= YOUR ASSIGNMENT =
For the word "mencionado", return each line of the data in which it occurs.

Records contained in a dataset
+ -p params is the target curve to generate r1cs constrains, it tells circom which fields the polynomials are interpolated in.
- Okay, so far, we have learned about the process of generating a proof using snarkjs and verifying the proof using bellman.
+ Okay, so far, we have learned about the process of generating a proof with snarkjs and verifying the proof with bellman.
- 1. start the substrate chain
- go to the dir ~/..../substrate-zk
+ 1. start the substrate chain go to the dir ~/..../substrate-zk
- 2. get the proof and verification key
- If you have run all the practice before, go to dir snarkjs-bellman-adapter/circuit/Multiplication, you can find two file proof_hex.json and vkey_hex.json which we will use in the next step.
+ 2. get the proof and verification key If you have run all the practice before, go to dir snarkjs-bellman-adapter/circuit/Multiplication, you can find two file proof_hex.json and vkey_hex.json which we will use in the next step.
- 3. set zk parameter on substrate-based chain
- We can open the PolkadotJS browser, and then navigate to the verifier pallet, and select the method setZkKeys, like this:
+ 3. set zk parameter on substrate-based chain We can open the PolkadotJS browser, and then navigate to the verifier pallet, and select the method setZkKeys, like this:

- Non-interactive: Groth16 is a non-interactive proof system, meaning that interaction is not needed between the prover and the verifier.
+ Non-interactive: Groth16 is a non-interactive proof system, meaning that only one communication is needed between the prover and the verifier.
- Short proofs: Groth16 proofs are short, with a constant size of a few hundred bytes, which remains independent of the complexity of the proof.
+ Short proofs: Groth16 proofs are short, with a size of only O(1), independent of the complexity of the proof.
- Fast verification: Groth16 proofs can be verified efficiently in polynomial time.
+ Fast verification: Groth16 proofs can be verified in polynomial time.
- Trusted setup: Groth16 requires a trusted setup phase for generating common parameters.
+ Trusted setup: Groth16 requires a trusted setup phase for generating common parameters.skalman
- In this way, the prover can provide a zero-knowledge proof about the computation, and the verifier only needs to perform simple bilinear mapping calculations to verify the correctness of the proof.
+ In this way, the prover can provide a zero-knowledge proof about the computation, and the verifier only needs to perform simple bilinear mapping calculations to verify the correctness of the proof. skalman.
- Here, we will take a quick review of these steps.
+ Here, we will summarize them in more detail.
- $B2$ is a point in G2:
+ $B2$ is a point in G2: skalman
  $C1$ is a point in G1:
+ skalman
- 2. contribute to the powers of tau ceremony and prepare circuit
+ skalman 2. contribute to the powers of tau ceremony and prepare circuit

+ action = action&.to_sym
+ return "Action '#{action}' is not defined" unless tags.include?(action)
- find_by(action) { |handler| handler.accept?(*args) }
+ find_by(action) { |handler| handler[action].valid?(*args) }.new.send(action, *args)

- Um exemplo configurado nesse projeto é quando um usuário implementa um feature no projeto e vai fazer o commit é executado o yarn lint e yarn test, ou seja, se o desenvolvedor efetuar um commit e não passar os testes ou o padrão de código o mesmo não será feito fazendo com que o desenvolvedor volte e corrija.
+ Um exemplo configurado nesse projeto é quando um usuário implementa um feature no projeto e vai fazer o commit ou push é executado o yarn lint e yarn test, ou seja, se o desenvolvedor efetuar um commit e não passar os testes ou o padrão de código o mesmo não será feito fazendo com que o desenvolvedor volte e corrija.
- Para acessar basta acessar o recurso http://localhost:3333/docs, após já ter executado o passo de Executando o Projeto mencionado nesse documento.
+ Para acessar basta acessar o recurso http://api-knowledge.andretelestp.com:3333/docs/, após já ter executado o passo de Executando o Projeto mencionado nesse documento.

= RESPONSE AREA =
- Para acessar basta acessar o recurso http://localhost:3333/docs, após já ter executado o passo de Executando o Projeto mencionado nesse documento.
+ Para acessar basta acessar o recurso http://api-knowledge.andretelestp.com:3333/docs/, após já ter executado o passo de Executando o Projeto mencionado nesse documento.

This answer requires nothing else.